Scan the listing below for "LEVEL", then report every line that has it.

PROVIDED RECORDS:
[Start of Attachment]
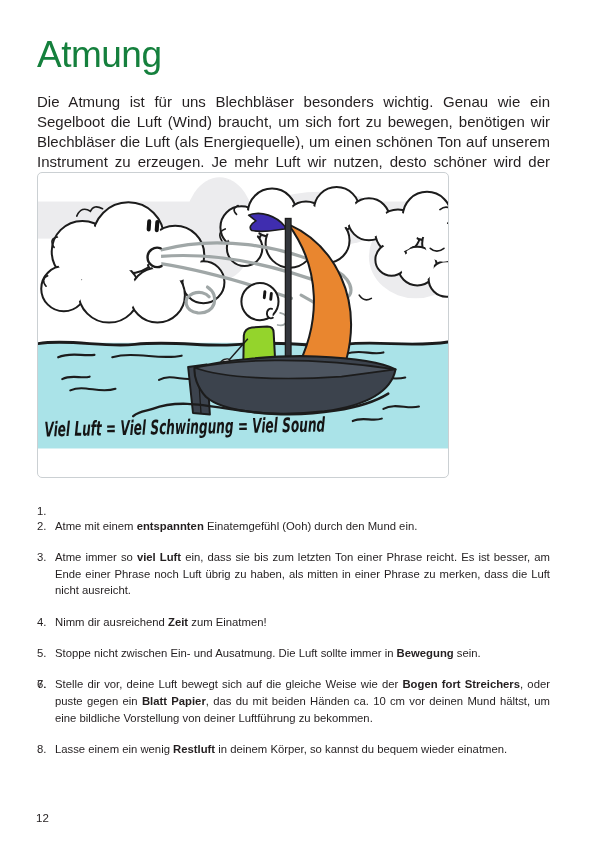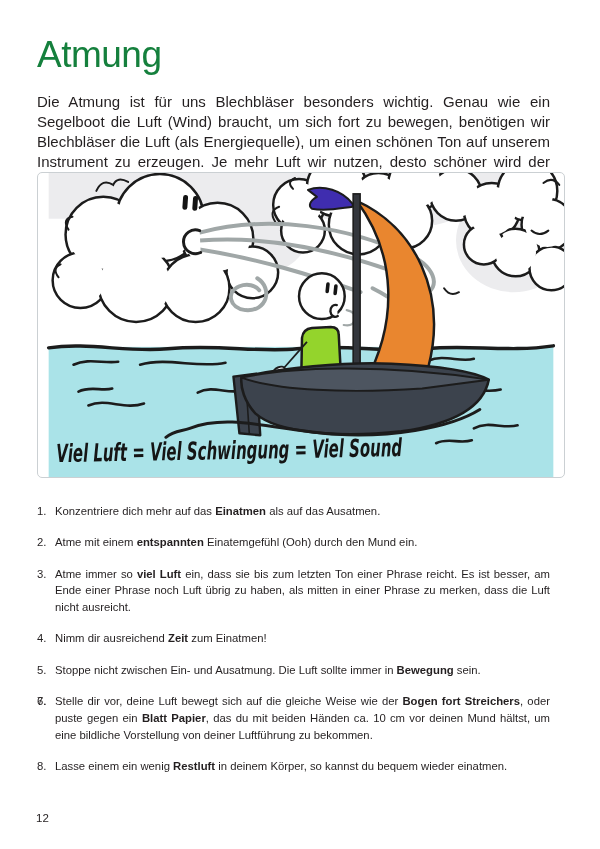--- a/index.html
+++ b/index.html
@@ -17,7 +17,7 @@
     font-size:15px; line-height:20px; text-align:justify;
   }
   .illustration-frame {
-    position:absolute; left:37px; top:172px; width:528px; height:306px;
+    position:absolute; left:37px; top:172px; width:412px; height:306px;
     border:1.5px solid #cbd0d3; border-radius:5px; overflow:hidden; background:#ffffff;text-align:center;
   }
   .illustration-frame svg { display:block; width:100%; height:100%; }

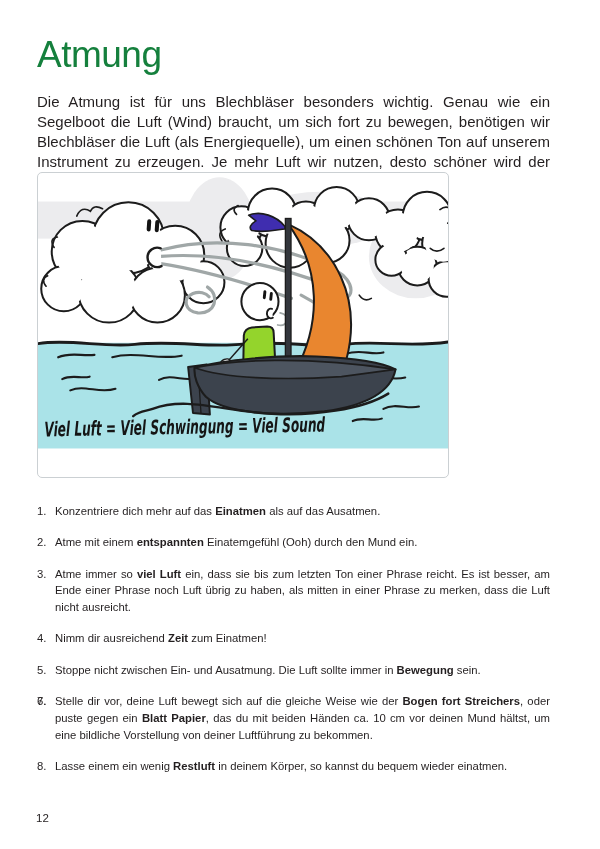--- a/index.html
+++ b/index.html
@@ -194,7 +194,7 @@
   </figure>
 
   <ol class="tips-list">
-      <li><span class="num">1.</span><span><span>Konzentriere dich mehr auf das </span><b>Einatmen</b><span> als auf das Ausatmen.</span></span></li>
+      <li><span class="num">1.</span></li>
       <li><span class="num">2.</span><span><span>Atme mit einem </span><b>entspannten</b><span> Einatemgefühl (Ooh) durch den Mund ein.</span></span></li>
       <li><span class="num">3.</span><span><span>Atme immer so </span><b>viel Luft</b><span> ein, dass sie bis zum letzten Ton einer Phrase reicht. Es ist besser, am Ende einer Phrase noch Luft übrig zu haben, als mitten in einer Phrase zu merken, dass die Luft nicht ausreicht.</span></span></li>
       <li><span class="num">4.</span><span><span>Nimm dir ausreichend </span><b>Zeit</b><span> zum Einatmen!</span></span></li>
[End of Attachment]
[Start of Attachment]
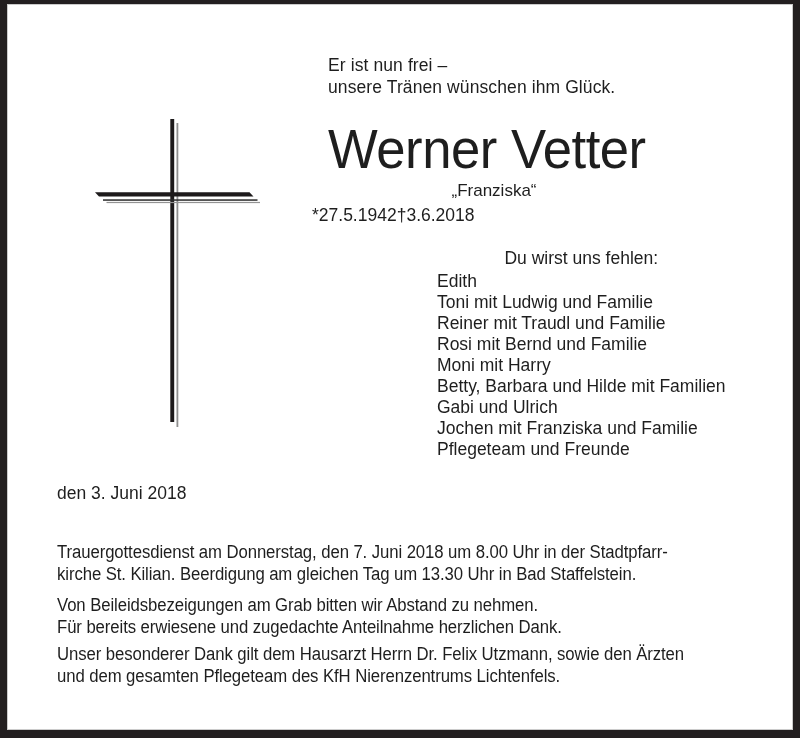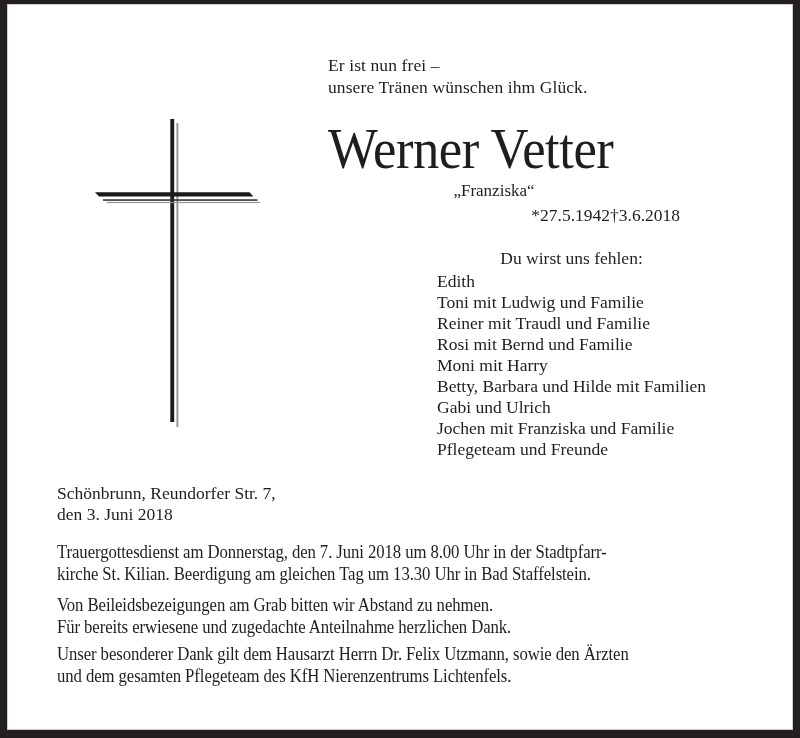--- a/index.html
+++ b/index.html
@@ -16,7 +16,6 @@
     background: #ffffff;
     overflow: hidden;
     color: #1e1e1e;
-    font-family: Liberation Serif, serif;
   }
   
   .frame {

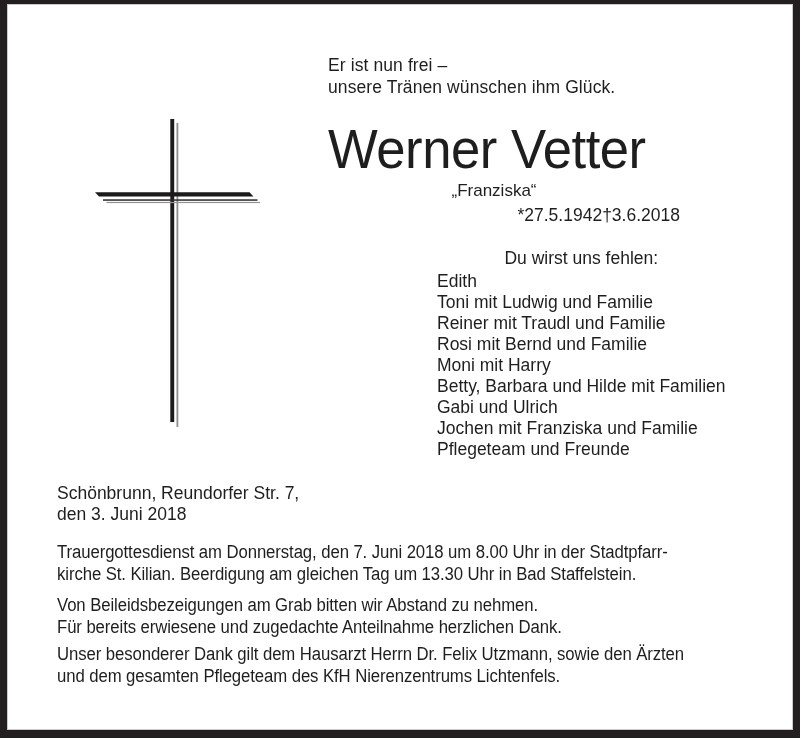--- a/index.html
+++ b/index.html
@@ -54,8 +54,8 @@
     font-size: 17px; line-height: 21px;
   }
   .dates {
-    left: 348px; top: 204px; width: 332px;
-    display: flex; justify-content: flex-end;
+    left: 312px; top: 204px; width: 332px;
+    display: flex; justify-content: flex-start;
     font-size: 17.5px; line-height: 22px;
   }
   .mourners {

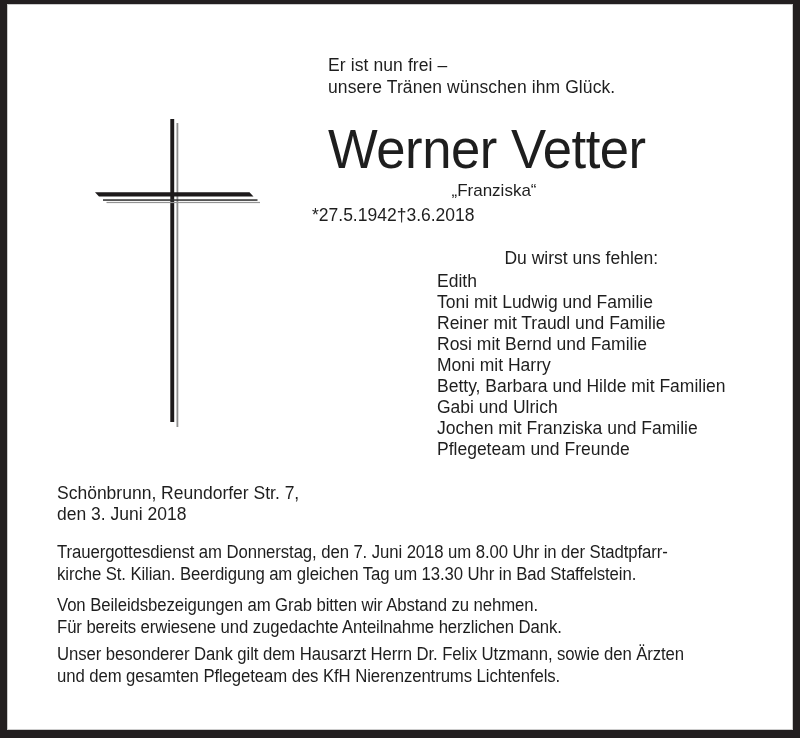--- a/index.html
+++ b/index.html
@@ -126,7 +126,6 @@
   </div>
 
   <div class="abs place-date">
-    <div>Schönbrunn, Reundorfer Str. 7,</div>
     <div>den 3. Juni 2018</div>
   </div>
[End of Attachment]
[Start of Attachment]
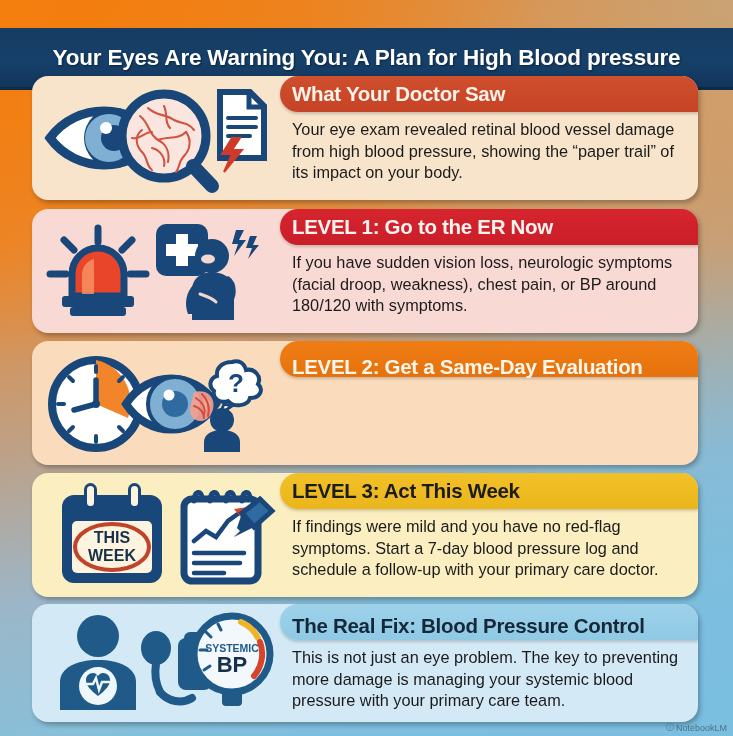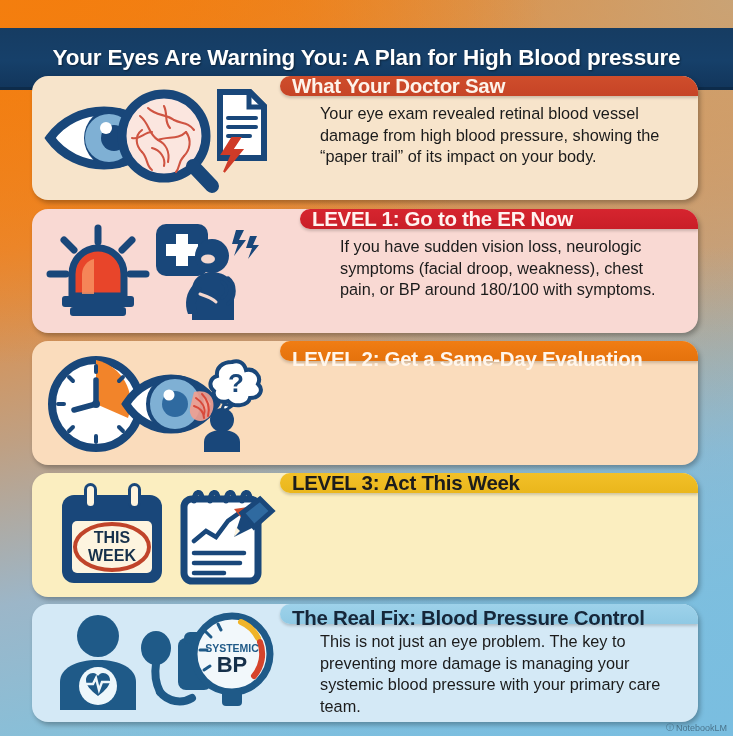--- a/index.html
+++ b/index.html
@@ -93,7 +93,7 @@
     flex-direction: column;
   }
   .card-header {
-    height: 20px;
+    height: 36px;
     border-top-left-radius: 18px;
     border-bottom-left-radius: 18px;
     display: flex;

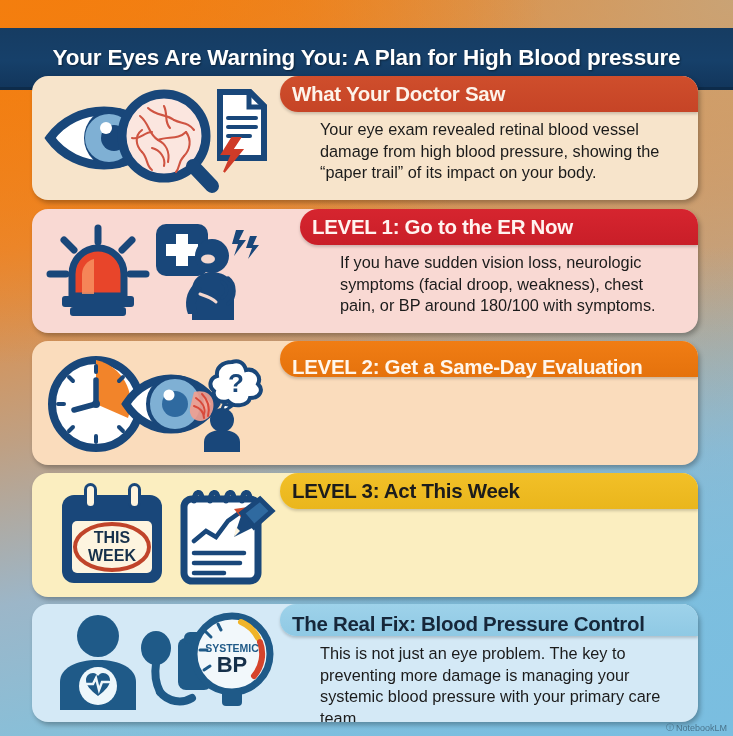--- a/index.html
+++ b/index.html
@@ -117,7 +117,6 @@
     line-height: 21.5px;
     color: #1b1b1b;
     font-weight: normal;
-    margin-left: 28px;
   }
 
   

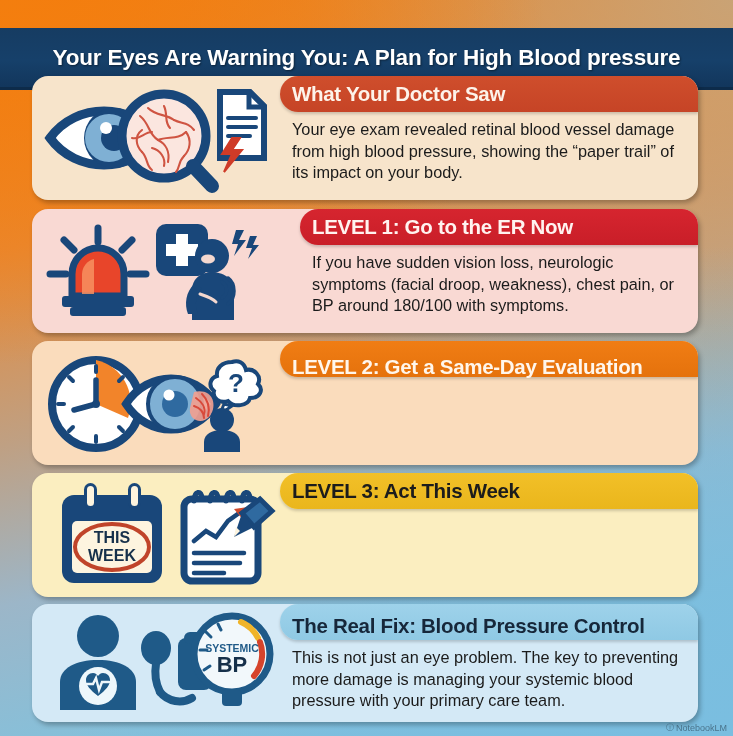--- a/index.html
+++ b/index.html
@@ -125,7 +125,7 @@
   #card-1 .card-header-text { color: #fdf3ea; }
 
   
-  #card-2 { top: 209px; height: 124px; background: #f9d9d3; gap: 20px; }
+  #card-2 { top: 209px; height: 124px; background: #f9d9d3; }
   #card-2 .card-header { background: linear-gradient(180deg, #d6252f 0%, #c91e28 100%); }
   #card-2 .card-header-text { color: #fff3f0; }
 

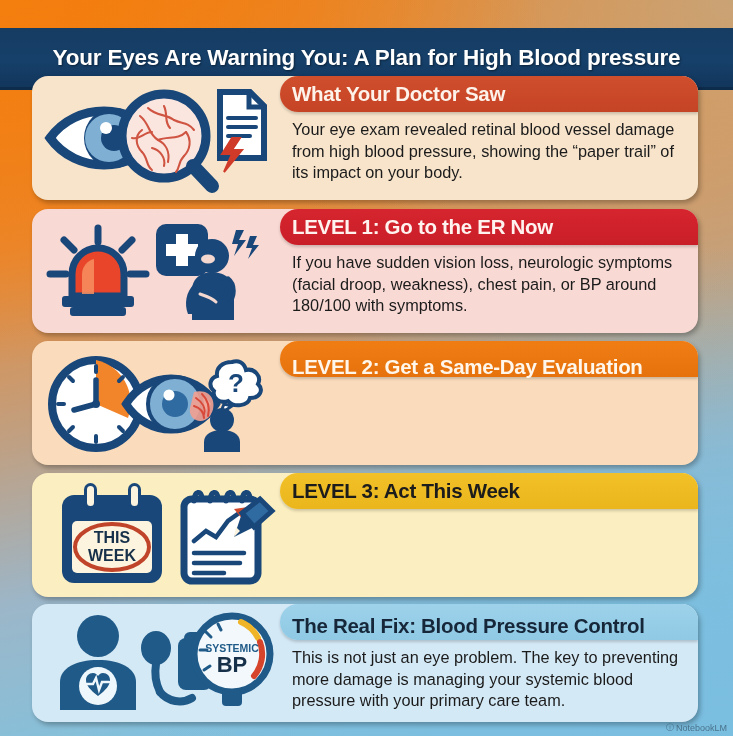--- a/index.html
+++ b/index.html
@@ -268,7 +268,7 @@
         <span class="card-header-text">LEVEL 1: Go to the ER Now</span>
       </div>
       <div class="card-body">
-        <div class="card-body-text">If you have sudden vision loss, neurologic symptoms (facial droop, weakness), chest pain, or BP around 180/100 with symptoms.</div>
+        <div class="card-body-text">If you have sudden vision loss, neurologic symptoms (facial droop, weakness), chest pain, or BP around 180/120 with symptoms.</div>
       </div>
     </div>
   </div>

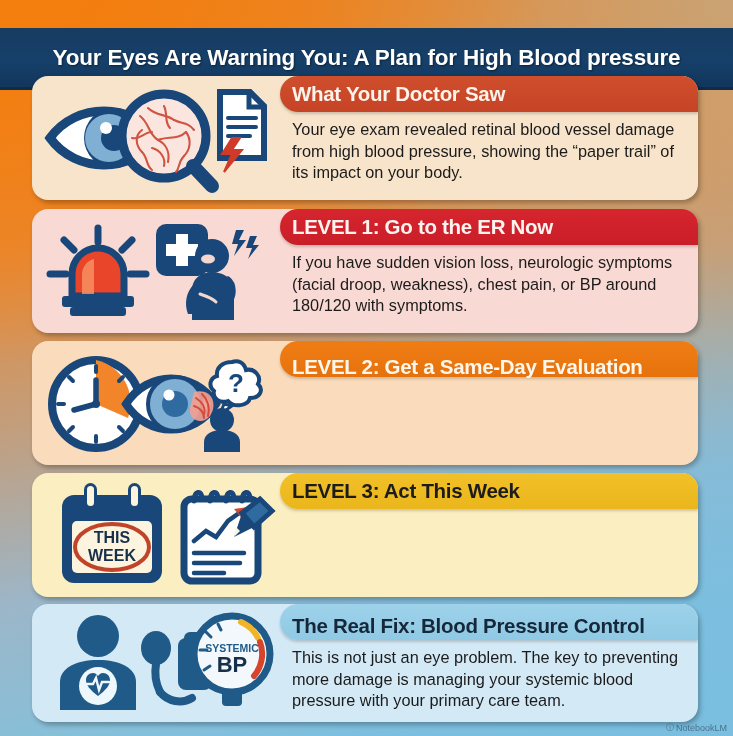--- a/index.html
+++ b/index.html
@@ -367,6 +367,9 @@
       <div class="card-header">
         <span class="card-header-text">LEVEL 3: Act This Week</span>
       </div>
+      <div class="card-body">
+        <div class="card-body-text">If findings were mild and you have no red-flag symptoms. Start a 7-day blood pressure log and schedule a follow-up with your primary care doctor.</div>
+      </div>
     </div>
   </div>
[End of Attachment]
RESPONSE TO THE EXERCISE:
         <span class="card-header-text">LEVEL 1: Go to the ER Now</span>
         <span class="card-header-text">LEVEL 3: Act This Week</span>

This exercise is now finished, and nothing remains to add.